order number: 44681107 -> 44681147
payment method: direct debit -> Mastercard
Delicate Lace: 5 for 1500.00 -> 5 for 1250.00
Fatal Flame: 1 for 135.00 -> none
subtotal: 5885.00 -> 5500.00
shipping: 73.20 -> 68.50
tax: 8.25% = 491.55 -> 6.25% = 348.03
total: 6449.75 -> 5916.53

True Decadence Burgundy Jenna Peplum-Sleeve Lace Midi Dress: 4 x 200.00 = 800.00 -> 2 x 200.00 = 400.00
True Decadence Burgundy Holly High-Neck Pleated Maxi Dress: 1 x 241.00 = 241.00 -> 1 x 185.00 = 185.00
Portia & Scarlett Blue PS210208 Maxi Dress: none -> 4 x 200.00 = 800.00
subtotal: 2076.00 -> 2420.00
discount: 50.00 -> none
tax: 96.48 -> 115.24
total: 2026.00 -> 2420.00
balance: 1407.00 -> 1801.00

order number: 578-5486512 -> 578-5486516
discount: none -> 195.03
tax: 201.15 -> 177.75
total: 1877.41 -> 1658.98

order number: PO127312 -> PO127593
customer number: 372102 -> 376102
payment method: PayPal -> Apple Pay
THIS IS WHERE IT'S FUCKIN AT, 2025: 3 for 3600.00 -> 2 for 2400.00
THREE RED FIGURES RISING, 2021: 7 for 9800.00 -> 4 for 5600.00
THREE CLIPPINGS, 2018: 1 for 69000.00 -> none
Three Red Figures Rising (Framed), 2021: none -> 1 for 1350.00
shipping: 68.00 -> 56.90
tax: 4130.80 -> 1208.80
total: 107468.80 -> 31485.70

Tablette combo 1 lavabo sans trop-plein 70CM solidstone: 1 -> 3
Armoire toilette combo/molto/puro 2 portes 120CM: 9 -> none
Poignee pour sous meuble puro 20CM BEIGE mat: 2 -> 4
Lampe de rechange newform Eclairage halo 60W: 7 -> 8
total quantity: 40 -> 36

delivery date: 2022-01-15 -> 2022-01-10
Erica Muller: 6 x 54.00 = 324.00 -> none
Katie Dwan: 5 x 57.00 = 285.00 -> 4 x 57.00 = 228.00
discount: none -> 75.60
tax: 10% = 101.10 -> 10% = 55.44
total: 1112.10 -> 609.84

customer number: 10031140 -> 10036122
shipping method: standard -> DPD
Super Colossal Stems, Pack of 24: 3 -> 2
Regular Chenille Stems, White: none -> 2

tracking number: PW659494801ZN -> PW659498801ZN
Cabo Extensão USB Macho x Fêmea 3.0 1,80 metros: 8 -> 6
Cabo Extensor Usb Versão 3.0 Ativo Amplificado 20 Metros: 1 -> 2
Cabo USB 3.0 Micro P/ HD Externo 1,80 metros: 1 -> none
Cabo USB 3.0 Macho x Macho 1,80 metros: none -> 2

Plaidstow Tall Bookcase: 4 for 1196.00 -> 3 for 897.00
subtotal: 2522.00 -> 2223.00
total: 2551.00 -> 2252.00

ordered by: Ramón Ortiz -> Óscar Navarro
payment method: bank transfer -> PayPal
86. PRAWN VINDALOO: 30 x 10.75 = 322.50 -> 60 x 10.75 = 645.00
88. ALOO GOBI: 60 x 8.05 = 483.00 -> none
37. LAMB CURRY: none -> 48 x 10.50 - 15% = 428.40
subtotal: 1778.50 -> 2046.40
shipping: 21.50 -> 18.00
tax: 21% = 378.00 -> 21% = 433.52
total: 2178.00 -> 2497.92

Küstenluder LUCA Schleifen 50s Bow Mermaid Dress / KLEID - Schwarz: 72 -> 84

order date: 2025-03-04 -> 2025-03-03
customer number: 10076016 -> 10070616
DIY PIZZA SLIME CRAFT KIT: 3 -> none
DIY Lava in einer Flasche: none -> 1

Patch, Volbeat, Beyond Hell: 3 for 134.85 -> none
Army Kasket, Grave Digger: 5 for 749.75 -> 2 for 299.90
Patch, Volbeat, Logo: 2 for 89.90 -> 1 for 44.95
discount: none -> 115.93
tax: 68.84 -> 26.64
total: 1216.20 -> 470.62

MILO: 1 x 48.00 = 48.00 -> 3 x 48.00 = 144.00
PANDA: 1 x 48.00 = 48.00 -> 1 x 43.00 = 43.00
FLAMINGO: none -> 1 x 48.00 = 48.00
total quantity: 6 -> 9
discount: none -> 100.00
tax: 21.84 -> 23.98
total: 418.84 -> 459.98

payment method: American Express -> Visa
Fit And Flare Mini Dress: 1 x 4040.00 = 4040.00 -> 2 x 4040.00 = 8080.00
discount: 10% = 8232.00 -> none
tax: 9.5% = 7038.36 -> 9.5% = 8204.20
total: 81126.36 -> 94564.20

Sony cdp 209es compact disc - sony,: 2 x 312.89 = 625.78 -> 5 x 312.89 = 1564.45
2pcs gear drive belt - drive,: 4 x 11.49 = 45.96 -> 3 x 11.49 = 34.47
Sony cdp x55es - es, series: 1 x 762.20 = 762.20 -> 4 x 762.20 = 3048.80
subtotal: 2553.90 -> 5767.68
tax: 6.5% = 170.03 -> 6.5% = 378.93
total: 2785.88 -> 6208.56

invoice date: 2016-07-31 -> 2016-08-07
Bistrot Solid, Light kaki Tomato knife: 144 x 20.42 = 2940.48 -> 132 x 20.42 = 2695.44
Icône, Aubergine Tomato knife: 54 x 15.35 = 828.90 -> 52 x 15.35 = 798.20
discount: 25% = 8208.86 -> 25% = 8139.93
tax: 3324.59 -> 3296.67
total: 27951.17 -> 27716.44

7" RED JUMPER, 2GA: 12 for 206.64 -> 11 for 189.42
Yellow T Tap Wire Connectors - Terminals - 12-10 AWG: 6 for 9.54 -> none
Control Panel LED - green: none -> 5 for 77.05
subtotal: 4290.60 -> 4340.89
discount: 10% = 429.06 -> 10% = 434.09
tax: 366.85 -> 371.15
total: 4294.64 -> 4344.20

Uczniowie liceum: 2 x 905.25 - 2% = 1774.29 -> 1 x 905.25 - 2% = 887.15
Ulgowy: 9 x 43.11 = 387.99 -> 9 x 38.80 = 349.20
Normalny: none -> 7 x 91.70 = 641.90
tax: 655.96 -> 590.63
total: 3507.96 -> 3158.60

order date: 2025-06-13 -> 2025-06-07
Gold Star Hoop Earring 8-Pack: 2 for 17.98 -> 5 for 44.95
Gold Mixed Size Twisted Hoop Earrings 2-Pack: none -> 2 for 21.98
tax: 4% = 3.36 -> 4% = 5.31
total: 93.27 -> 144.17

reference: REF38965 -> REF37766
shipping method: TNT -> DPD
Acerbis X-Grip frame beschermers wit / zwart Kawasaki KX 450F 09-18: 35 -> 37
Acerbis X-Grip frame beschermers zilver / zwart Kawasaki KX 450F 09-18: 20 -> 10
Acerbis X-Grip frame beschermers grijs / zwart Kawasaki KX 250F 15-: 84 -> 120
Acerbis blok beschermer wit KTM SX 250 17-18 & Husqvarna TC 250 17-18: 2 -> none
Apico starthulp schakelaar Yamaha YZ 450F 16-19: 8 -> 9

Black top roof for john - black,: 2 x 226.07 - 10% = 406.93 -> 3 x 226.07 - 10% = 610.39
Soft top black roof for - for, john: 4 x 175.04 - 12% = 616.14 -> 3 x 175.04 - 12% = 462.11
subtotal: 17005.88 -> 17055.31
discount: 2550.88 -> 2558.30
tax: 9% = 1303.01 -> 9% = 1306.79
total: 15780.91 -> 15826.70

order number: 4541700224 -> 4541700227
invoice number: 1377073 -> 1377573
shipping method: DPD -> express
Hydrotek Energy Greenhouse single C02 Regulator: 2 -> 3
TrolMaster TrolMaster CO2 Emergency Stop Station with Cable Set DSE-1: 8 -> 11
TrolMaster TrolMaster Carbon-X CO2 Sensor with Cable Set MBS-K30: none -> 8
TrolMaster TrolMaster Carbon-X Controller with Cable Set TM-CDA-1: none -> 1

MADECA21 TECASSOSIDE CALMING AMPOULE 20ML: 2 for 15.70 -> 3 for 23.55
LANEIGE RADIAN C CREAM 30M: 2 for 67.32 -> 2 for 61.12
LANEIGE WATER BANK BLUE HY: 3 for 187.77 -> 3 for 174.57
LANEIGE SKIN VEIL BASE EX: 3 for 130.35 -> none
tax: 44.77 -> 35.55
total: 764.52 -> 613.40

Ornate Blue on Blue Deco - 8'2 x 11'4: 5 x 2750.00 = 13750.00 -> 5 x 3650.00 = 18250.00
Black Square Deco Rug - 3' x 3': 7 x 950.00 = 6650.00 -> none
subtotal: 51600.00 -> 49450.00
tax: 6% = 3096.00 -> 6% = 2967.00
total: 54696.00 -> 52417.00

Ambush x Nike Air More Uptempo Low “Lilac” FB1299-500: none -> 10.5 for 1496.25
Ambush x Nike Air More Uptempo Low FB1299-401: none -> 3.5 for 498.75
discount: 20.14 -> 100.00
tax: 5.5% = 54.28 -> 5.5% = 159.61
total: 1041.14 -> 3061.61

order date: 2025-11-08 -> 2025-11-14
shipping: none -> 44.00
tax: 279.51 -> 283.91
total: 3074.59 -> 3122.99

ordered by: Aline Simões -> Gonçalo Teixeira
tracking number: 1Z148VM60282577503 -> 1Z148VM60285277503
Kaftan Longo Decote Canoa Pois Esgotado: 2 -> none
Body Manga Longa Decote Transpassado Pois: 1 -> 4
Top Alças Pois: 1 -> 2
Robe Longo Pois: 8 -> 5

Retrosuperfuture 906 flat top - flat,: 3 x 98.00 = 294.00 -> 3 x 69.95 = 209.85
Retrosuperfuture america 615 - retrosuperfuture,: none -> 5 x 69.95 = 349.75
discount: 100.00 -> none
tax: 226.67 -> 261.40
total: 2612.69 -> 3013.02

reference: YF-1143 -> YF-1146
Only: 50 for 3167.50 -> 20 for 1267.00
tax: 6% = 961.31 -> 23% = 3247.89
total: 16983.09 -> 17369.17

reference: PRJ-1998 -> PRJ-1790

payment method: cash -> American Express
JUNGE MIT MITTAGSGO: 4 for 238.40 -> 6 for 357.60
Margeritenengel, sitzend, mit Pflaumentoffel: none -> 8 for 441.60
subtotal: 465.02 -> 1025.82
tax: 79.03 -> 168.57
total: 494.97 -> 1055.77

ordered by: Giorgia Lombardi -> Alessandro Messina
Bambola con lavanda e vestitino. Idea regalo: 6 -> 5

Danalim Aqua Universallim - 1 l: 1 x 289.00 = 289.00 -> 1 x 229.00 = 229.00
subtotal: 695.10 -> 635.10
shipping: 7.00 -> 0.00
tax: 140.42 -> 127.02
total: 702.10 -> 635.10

**Required work:**
Output the line containing "Top Alças Pois: 1 -> 2" and every line after it through the final line of the records above, exactly as written and nothing else.

**Written reply:**
Top Alças Pois: 1 -> 2
Robe Longo Pois: 8 -> 5

Retrosuperfuture 906 flat top - flat,: 3 x 98.00 = 294.00 -> 3 x 69.95 = 209.85
Retrosuperfuture america 615 - retrosuperfuture,: none -> 5 x 69.95 = 349.75
discount: 100.00 -> none
tax: 226.67 -> 261.40
total: 2612.69 -> 3013.02

reference: YF-1143 -> YF-1146
Only: 50 for 3167.50 -> 20 for 1267.00
tax: 6% = 961.31 -> 23% = 3247.89
total: 16983.09 -> 17369.17

reference: PRJ-1998 -> PRJ-1790

payment method: cash -> American Express
JUNGE MIT MITTAGSGO: 4 for 238.40 -> 6 for 357.60
Margeritenengel, sitzend, mit Pflaumentoffel: none -> 8 for 441.60
subtotal: 465.02 -> 1025.82
tax: 79.03 -> 168.57
total: 494.97 -> 1055.77

ordered by: Giorgia Lombardi -> Alessandro Messina
Bambola con lavanda e vestitino. Idea regalo: 6 -> 5

Danalim Aqua Universallim - 1 l: 1 x 289.00 = 289.00 -> 1 x 229.00 = 229.00
subtotal: 695.10 -> 635.10
shipping: 7.00 -> 0.00
tax: 140.42 -> 127.02
total: 702.10 -> 635.10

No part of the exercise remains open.